Supplied data:

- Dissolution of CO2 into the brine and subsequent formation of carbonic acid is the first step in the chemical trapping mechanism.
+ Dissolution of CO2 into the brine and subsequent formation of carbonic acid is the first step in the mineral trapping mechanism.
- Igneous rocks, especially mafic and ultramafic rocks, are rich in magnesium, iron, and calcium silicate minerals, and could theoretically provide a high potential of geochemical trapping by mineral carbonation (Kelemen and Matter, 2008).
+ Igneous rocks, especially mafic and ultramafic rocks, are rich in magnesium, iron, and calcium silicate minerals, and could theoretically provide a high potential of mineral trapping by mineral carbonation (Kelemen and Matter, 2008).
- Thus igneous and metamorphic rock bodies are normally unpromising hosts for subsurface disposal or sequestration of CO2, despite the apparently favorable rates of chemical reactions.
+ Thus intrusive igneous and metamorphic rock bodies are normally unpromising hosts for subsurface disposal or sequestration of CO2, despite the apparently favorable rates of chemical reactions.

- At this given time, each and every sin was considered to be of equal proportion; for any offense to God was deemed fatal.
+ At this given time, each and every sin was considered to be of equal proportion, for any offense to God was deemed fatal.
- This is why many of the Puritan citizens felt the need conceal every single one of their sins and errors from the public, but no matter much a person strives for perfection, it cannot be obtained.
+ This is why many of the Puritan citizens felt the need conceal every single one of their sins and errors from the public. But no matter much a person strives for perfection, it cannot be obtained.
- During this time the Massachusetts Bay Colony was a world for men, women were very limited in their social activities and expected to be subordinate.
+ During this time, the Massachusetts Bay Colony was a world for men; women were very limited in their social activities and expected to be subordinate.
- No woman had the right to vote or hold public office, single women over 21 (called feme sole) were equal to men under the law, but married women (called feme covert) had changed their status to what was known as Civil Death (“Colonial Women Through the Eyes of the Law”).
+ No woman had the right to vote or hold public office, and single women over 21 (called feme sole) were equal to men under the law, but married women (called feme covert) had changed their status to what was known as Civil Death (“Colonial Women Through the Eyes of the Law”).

Assignment: All lines from the one that contains "from the public." to the end of the records above are to be copied exactly; leave out the rest.

Expected output:
+ This is why many of the Puritan citizens felt the need conceal every single one of their sins and errors from the public. But no matter much a person strives for perfection, it cannot be obtained.
- During this time the Massachusetts Bay Colony was a world for men, women were very limited in their social activities and expected to be subordinate.
+ During this time, the Massachusetts Bay Colony was a world for men; women were very limited in their social activities and expected to be subordinate.
- No woman had the right to vote or hold public office, single women over 21 (called feme sole) were equal to men under the law, but married women (called feme covert) had changed their status to what was known as Civil Death (“Colonial Women Through the Eyes of the Law”).
+ No woman had the right to vote or hold public office, and single women over 21 (called feme sole) were equal to men under the law, but married women (called feme covert) had changed their status to what was known as Civil Death (“Colonial Women Through the Eyes of the Law”).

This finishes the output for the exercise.